“I will consult my father,” she replied.
“You will not see him again. I have received orders to arrest him and send him in chains, under escort, to Rouen,” said d’Artagnon, leaving Gabrielle dumb with terror.
The young girl sprang to the house, and found Etienne horrified by the silence of the nurse in answer to his question, “Where is she?”
“I am here!” cried the young girl, whose voice was icy, her step heavy, her color gone.
“What has happened?” he said. “I heard you cry.”
“Yes, I hurt my foot against—”
“No, love,” replied Etienne, interrupting her. “I heard the steps of a man.”
“Etienne, we must have offended God; let us kneel down and pray. I will tell you afterwards.”
Etienne and Gabrielle knelt down at the prie-dieu, and the nurse recited her rosary.
“O God!” prayed the girl, with a fervor which carried her beyond terrestrial space, “if we have not sinned against thy divine commandments, if we have not offended the Church, not yet the king, we, who are one and the same being, in whom love shines with the light that thou hast given to the pearl of the sea, be merciful unto us, and let us not be parted either in this world or in that which is to come.”

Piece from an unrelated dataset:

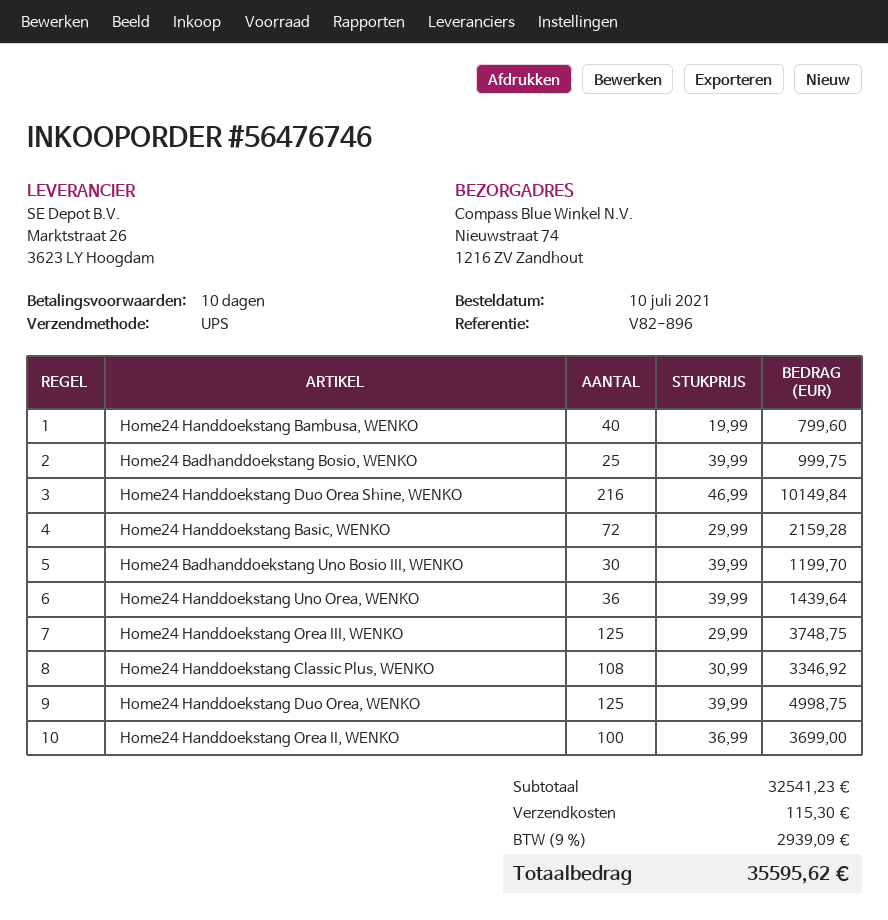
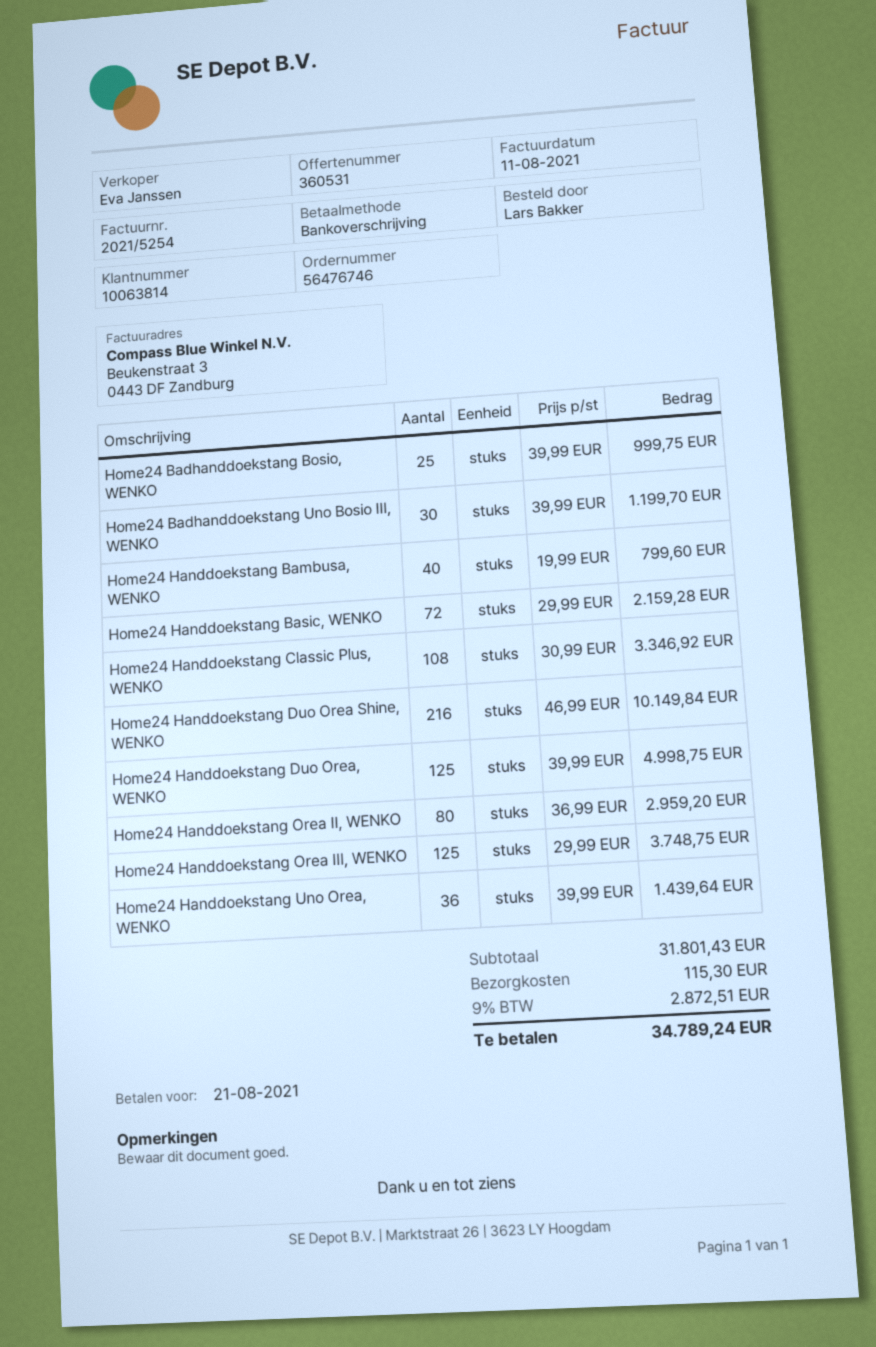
Home24 Handdoekstang Orea II, WENKO: 100 x 36.99 = 3699.00 -> 80 x 36.99 = 2959.20
subtotal: 32541.23 -> 31801.43
tax: 9% = 2939.09 -> 9% = 2872.51
total: 35595.62 -> 34789.24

“Mother!” added Etienne, “who art in heaven, obtain from the Virgin that if we cannot—Gabrielle and I—be happy here below we may at least die together, and without suffering. Call us, and we will go to thee.”
Then, having recited their evening prayers, Gabrielle related her interview with Baron d’Artagnon.
“Gabrielle,” said the young man, gathering strength from his despair, “I shall know how to resist my father.”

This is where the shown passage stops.